Стемнело, и стало прохладно, но я все не уходил с берега и оставался там, пока не свыкся с паникой и страхом, загнавшими меня туда. Наконец я встал и пошел обратно на виллу, но вернулся туда повзрослевшим на целую тысячу лет.
XVIII
И с того дня моя жизнь стала похожа на сон. В том сне я видел все происходящее вокруг, но меня оно ничуть не волновало или вовсе казалось нереальным. Похороны Криспа, кремация, упокоение его праха в фамильной гробнице… Мать изображала скорбь – говорила вполголоса и ходила в черном. Я принимал участие в атлетических состязаниях, но результат меня не заботил; мои ноги стали совсем вялыми. Уроки с Аникетом и Бериллом тоже продолжались, но я плохо усваивал знания, которыми они со мной делились, и почти ничего не запоминал. А гонки колесниц… Гонки, на которых я так мечтал побывать… Я стал к ним безразличен и, когда Клавдий пригласил нас наблюдать за ними с балкона своего дворца, сказался больным. Мать злилась, но не могла доказать, что я здоров, потому что я лежал плашмя на кровати, ни на что не реагировал, и это полностью соответствовало моей легенде. Как же хорошо было просто лежать, ни о чем не беспокоиться, не испытывать никаких желаний и ничего не чувствовать. Не прикладывая никаких усилий, я достиг состояния, к которому стремятся некоторые философы, – отрешенности от окружающего мира.

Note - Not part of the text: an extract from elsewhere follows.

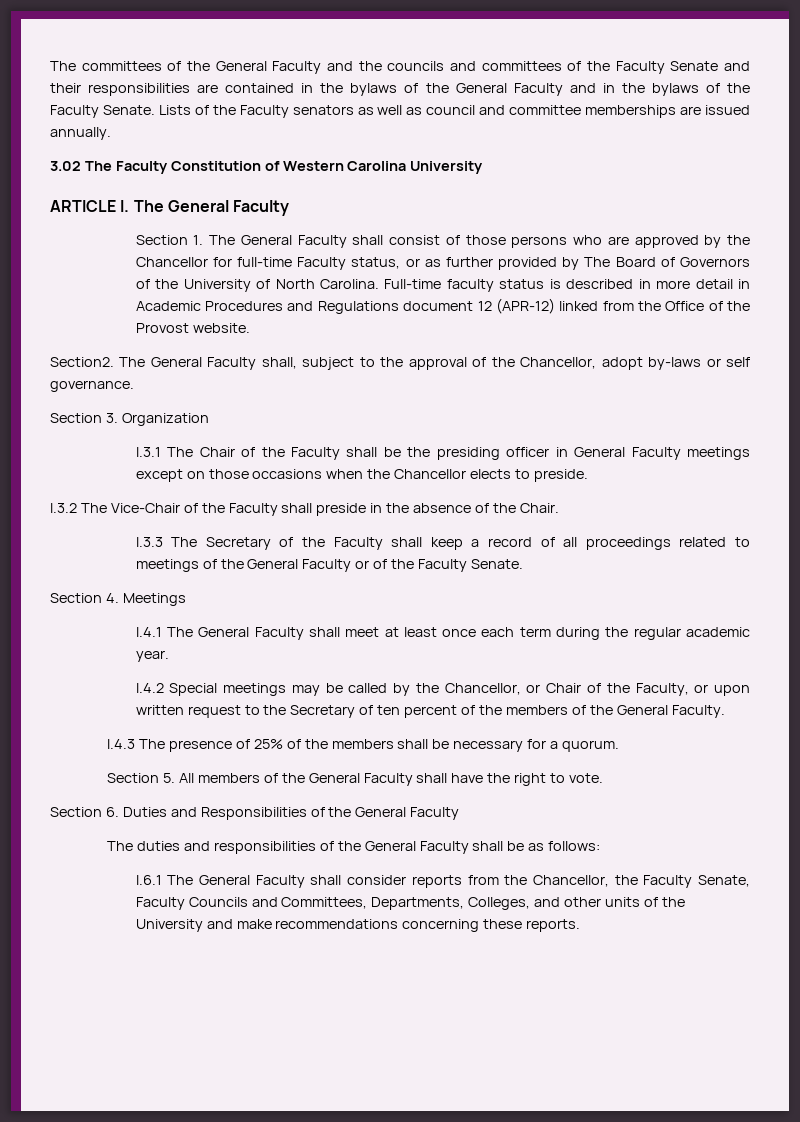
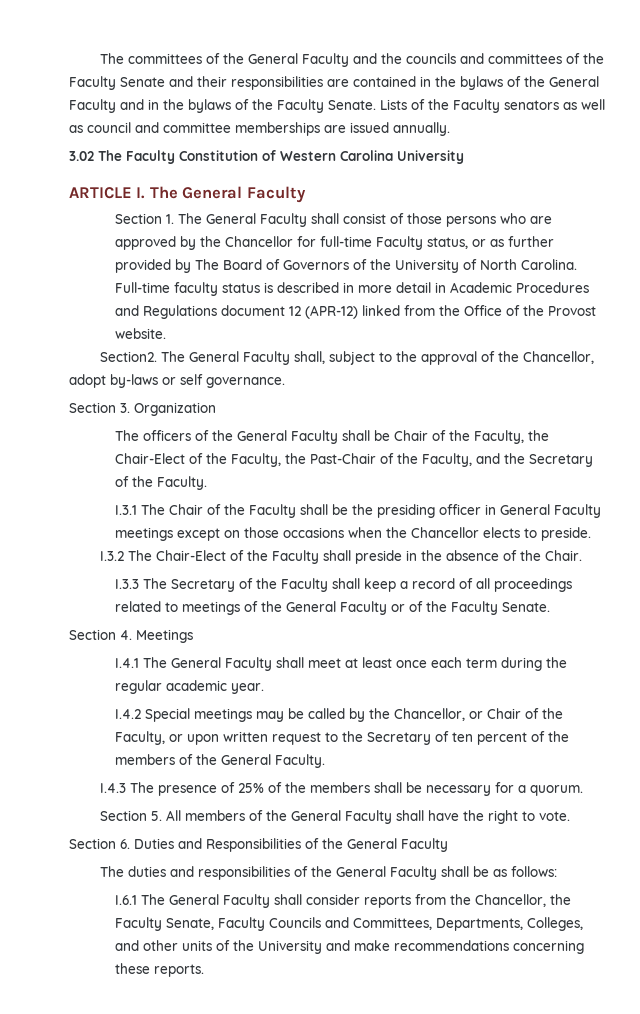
+ The officers of the General Faculty shall be Chair of the Faculty, the Chair-Elect of the Faculty, the Past-Chair of the Faculty, and the Secretary of the Faculty.
- I.3.2 The Vice-Chair of the Faculty shall preside in the absence of the Chair.
+ I.3.2 The Chair-Elect of the Faculty shall preside in the absence of the Chair.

Но потом постепенно через защитный барьер из пустоты и забытья, каким я себя окружил, в голову начали просачиваться разные мысли – мысли, без которых мне было бы гораздо легче жить дальше. Они приходили по ночам, когда тишину нарушали только крики сов с окружавших виллу деревьев и глухое бурчание колес повозок, что проезжали по Риму на другом берегу Тибра. Сначала эти мысли подкрадывались тихо, словно плеск набегавших на мои сны волн. Во сне стала появляться мать, ее лицо приближалось ко мне, она целовала меня… А потом вдруг ее лицо превращалось в череп, и я просыпался в холодном поту.
Моя мать – убийца. Она хладнокровно убила своего мужа. Кто станет ее следующей жертвой? Кого еще она убила, когда я не был случайным свидетелем ее преступления? Моего отца? Нет, тогда она была слишком далеко, на острове, и не дотянулась бы до него. Но она ведь могла нанять эту женщину, Локусту?
Я лежал без сна в темноте своей комнаты, и мысли становились все отчетливее и смелее. Вот она – страшная правда: я происхожу из рода убийц. Калигула пытался убить меня. Мессалина пыталась убить меня. Ходили слухи, что Калигула убил Тиберия – удавил подушкой. А смерть Германика? Ее причины остались под вопросом, отравление не исключалось, как и то, что за этим стоял Тиберий.
Во мне течет кровь убийц. Означает ли это, что во мне живет убийца, желающий вырваться на свободу?
Однажды во время одного из уроков я осторожно поднял эту тему.
– Склонность к убийству не передается по наследству, – заверил меня Аникет. – Такое бывает только в греческих трагедиях.
Но дело в том, что я будто жил внутри греческой трагедии. Да и сюжеты этих трагедий наверняка основывались на реальных историях.
А потом ко мне начали приходить и вовсе страшные мысли. Она меня убьет? И в ответ я твердил себе: «Нет, нет, нет – матери никогда не убивают своих детей».
Тут я вспоминал о Медее. Но это же миф, греческий миф, такого не было по-настоящему…
Постепенно все эти мысли ослабили хватку – так всегда случается раньше или позже. Я научился жить с новым знанием; люди ко всему привыкают, даже к страху – страх становится для них обыденностью. Понимание, что я по крови своей убийца, блекло на фоне мысли о том, что моя мать – а она точно была убийцей – может погубить меня.